2 Comments

  1. I liked your homily. I was trying to understand what Jesus meant when he said “This kind can only be driven out by prayer”. I was thinking Jesus was referring to the boy’s father since the father’s comment was “l do believe, help my unbelief” that he needed more faith and trust. Your point that the diciples were trying to heal this with their own power was helpful.
    Thank you.
    Jim

  2. Here’s an interesting commentary on that episode, entitled:

    “Silent no more”

    The healing of the epileptic boy raises questions as to how we are to read the healing miracles of Jesus. Matthew’s version of the boy’s condition includes a term that has superstitious overtones: σεληνιάζεται (from σεληνη, the moon.) The English equivalent is ‘moonstruck’ or “lunatic”. It suggests that someone is acting crazily under the influence of the moon! In Greece it’s often used in everyday language to describe someone acting strange. And it was not uncommon to be called σεληνιασμένος or be dismissed as “βρέ σεληνιασμένε!”
    Matthew’s use of σεληνιάζεται suggests superstitious notions about the moon’s influence on madness. Mark’s version of this healing avoids the word σεληνιάζεται, but attributes the boy’s condition to a demon. The symptoms that Mark describes would today be regarded as epileptic seizures. So we have this medical condition being treated as demon possession and labeled by a word from popular superstition. Then, how literally are we to take Jesus’ when he says that if we have faith we could move a mountain? Even he never told a mountain to move! You want to give it a try?
    Jesus was exaggerating, as he often did, to get them thinking. We cannot know whether Jesus himself saw this boy’s condition as demononic possession or connected to the moon’s phases. I like to think that all the talk of moon and demon were invented by the Gospel writers.
    It raises the question I started with: How should we read the miracle stories of the Gospels? Are they just miracle stories to be taken at face value, or are there further meanings and messages that can inspire us in our own situations? Surely there are such meanings and messages in all the miracle stories, including the healing of the epileptic boy.
    Mark reports this healing in greater detail than Matthew or Luke. Two moments in Mark’s version are notable: (1) When Jesus asked how long his boy had been like this, the father said, “From childhood.” (2) When Jesus challenged the father’s faith, the father cried out those famous words that still challeng us 2,000 years later: “I believe; help my unbelief!”
    The key to the miracle is faith. For Matthew it is the weak faith of the disciples who could not cure the boy. Mark focuses on the faith of the boy’s father! This is vital, because the faith of the father is also our faith – or lack of faith.
    The true demons, the powers that Jesus confronts are those that make us despair that real change,real spiritual growth is impossible. It’s no accident that this comes immediately after the transfiguration of Christ. Raphael’s painting of the Transfiguration includes the episode of the epileptic boy underneath. While Jesus is transfigured on the mountain, failed attempts are made to heal the boy down below. (click to enlarge)

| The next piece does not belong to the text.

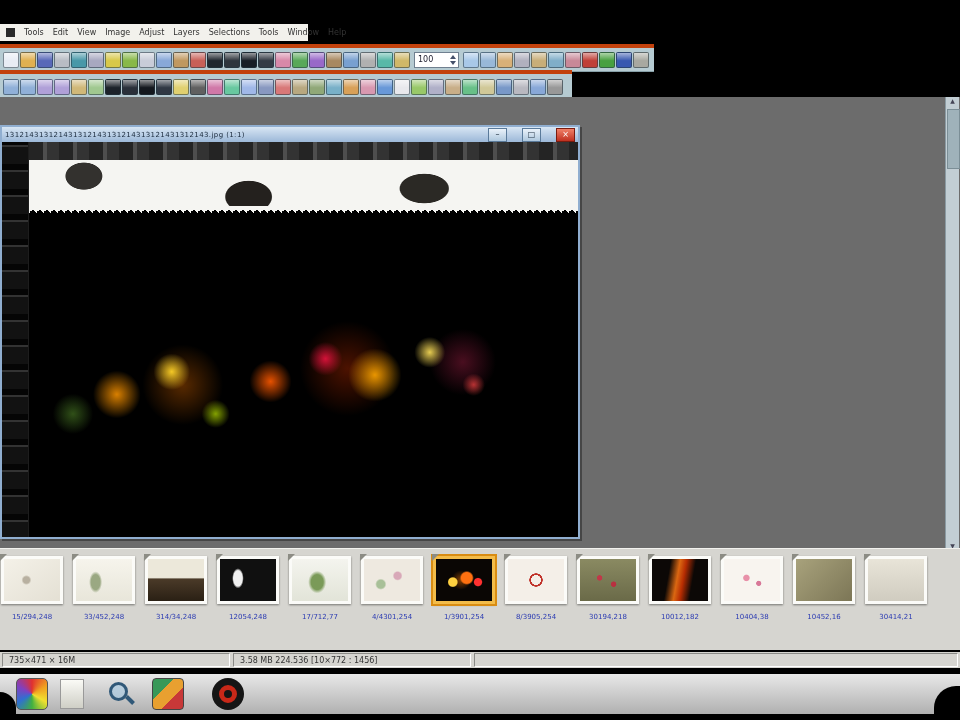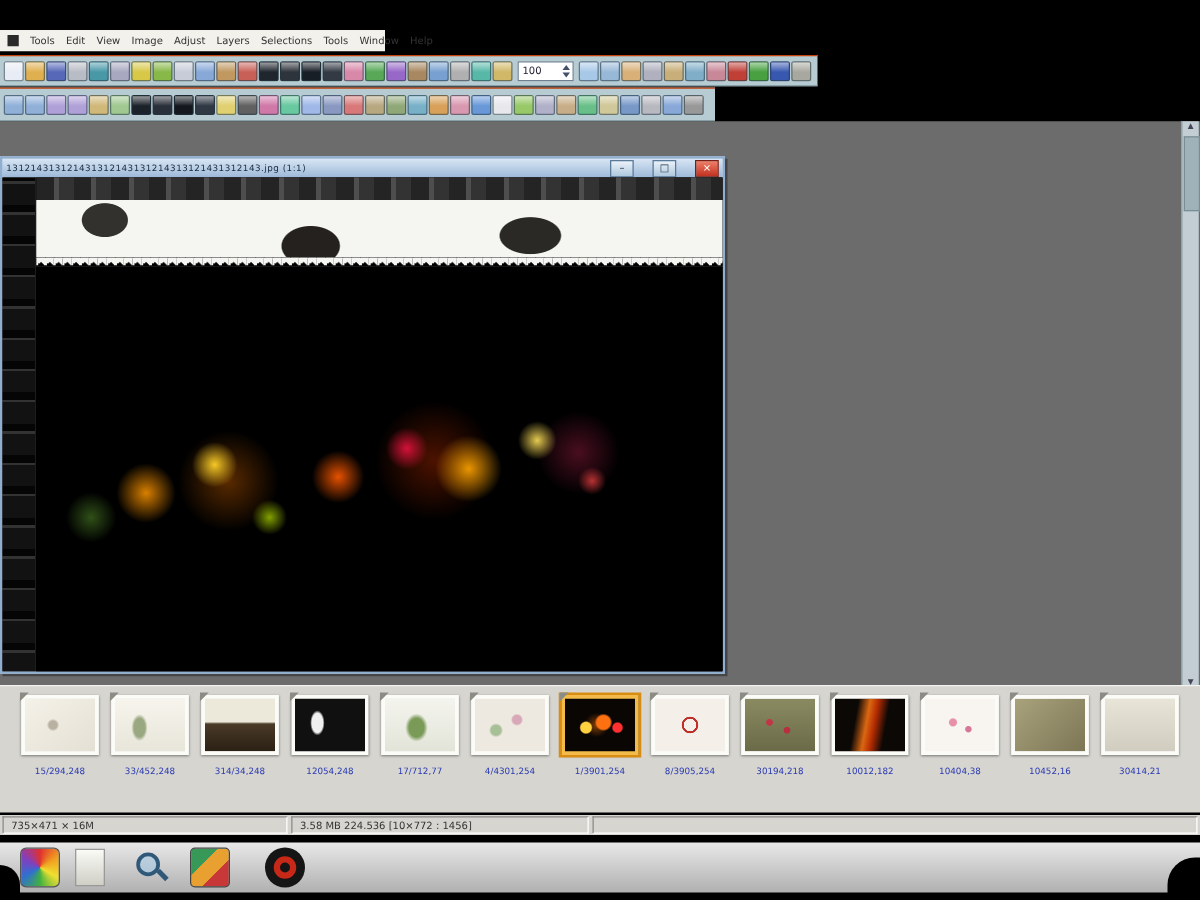"100" .tbrow { border-top: 1px solid #c2410c -> 4px solid #c2410c }
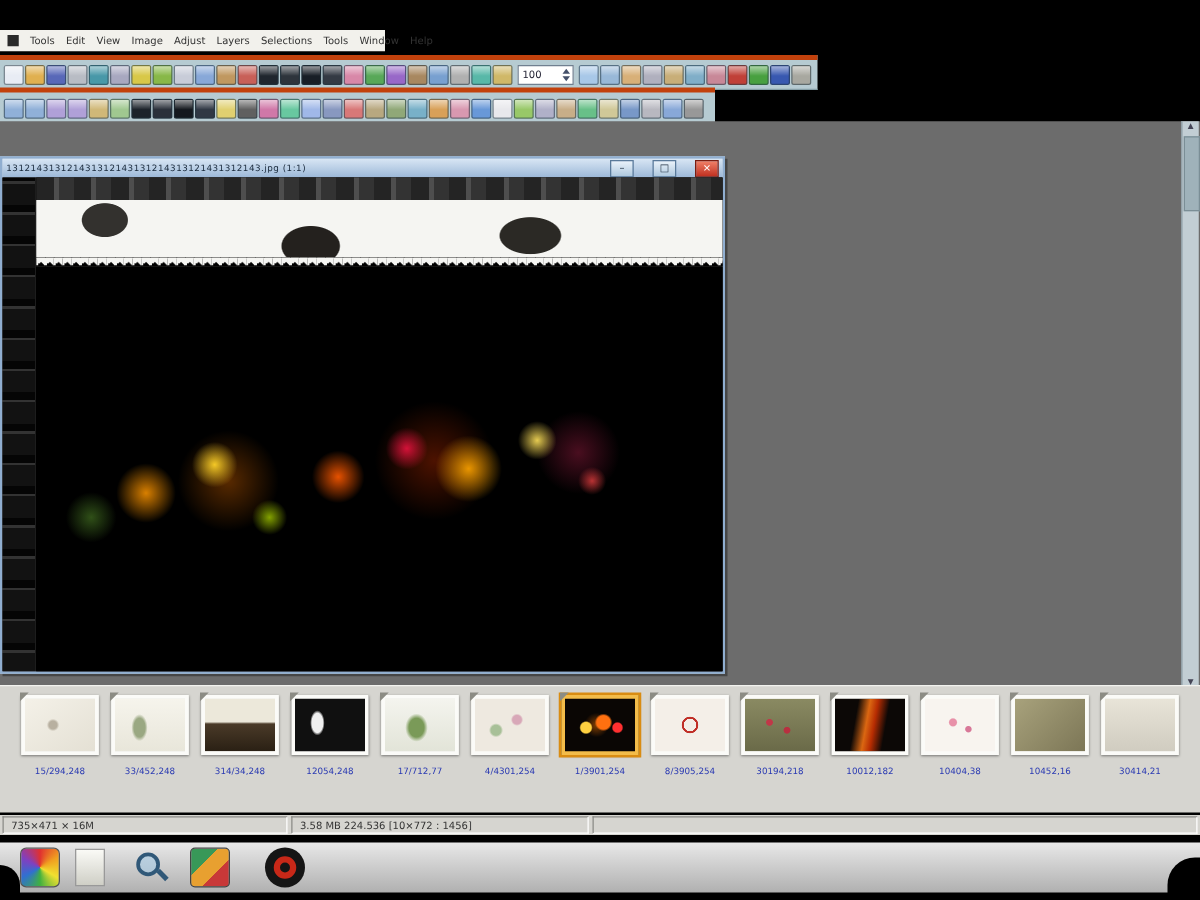"15/294,248" .browser { padding: 7px 2px 0 16px -> 7px 2px 0 0 }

    Back in the 1960s and 70s it was common to hear about the “silent majority.” Or, perhaps it’s more correct to say, the silenCED majority. We are the silenced majority when we don’t have enough faith in the power of the transfiguration, which is the power to fill our lives and our planet with the holiness and light of Christ. We are the silenced majority when we believe that the forces for evil are just too strong for anyone to conquer. That was the father’s problem. And Jesus gave him voice for the first time: “I believe, help my unbelief!” That was the turning point. And it’s the turning point for every one of us too.
    Be silent no more. We believe; Lord, help our unbelief!